[Records — start]
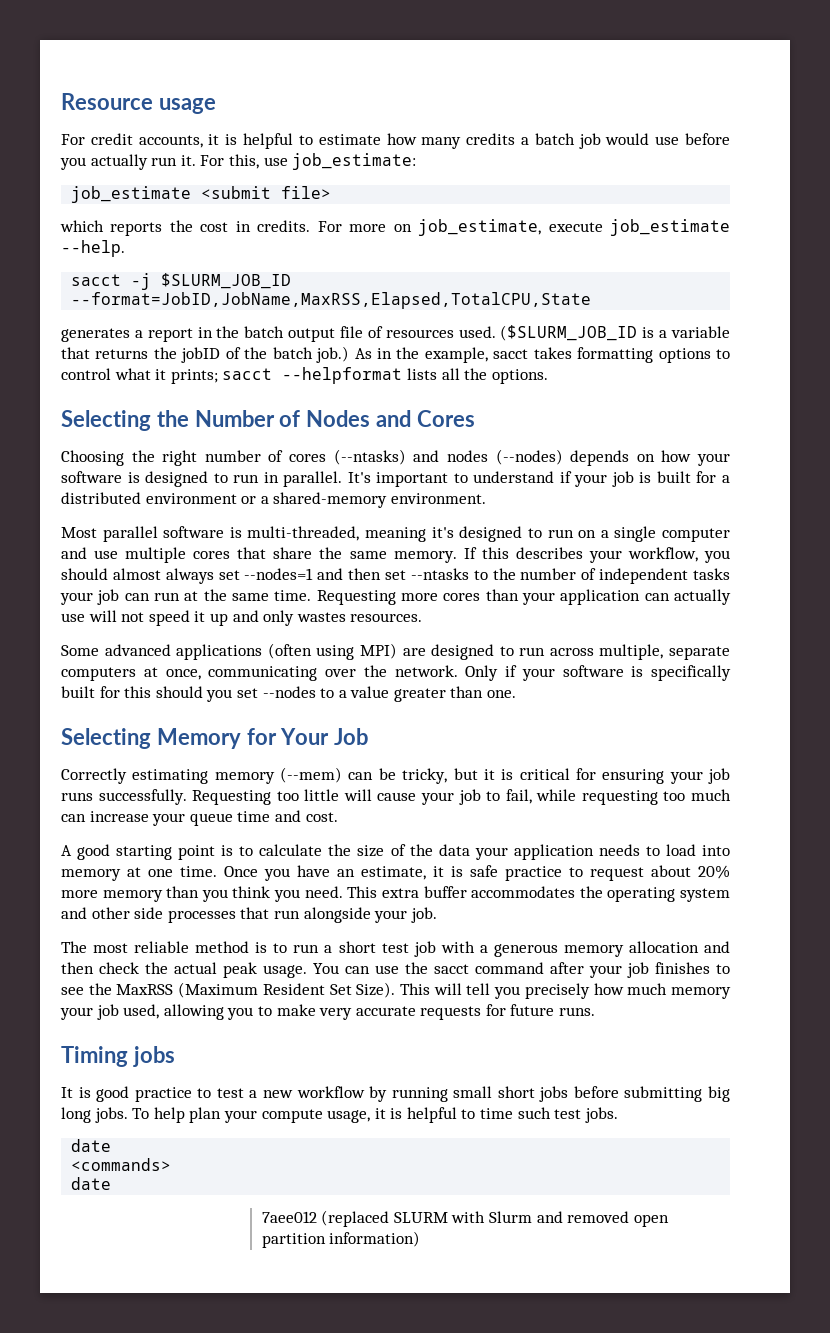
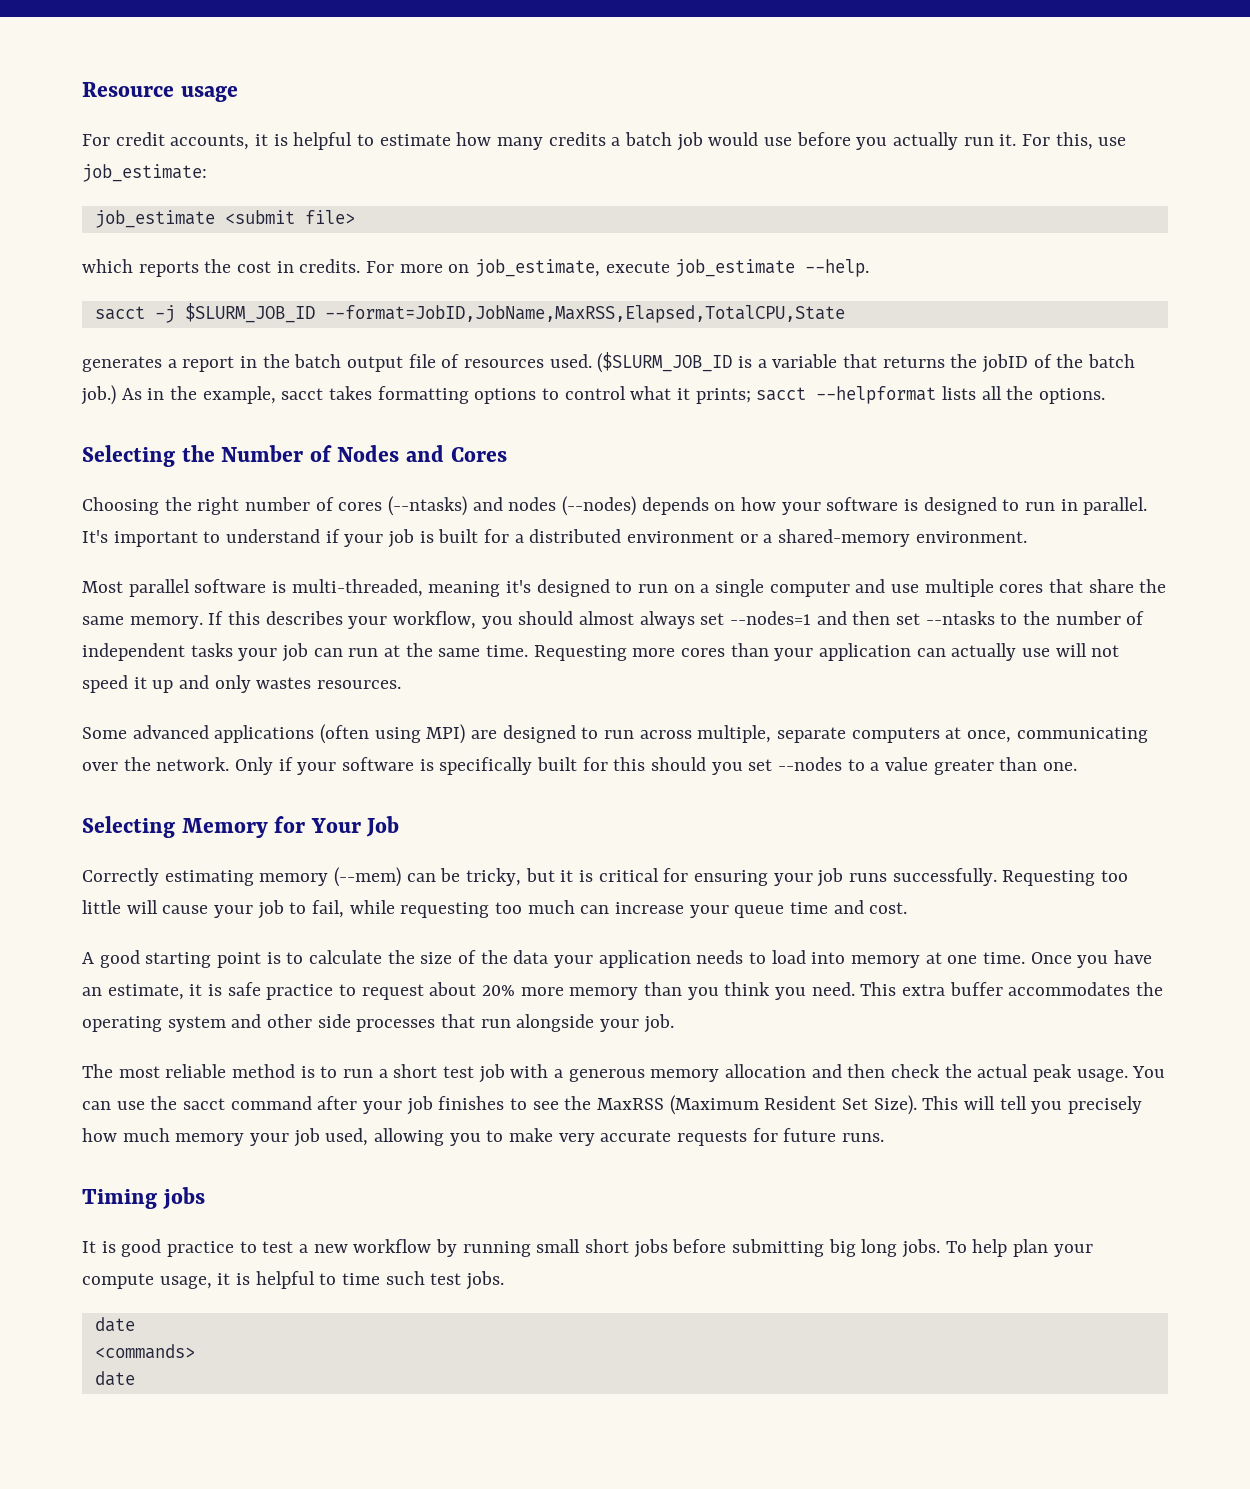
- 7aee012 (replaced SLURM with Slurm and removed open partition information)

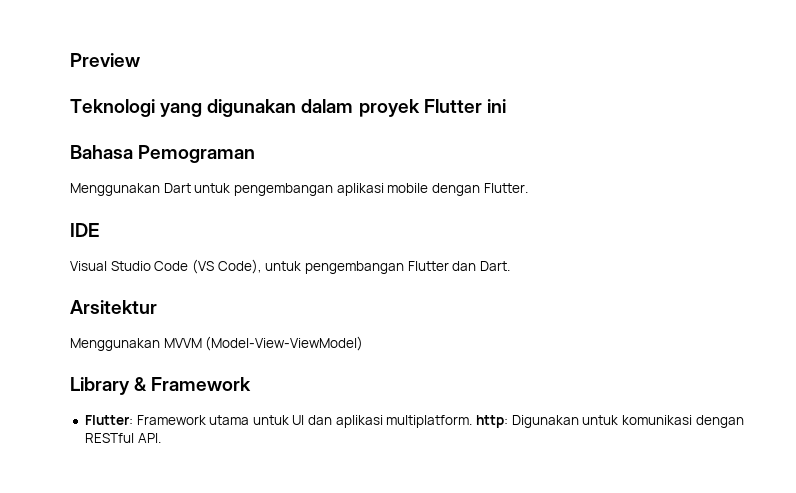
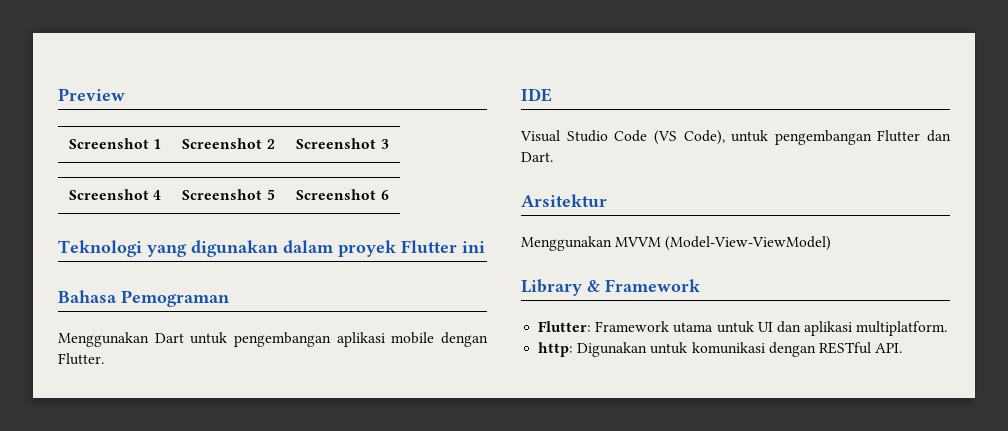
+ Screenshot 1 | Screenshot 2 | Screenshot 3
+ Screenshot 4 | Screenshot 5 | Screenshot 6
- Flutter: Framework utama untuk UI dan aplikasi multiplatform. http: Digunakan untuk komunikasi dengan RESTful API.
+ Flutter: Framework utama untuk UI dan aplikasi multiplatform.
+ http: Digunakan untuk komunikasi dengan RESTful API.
[Records — finish]
Directions
Pictures in the entries are to be skipped, and everything else repeated word for word.

Answer
- 7aee012 (replaced SLURM with Slurm and removed open partition information)

+ Screenshot 1 | Screenshot 2 | Screenshot 3
+ Screenshot 4 | Screenshot 5 | Screenshot 6
- Flutter: Framework utama untuk UI dan aplikasi multiplatform. http: Digunakan untuk komunikasi dengan RESTful API.
+ Flutter: Framework utama untuk UI dan aplikasi multiplatform.
+ http: Digunakan untuk komunikasi dengan RESTful API.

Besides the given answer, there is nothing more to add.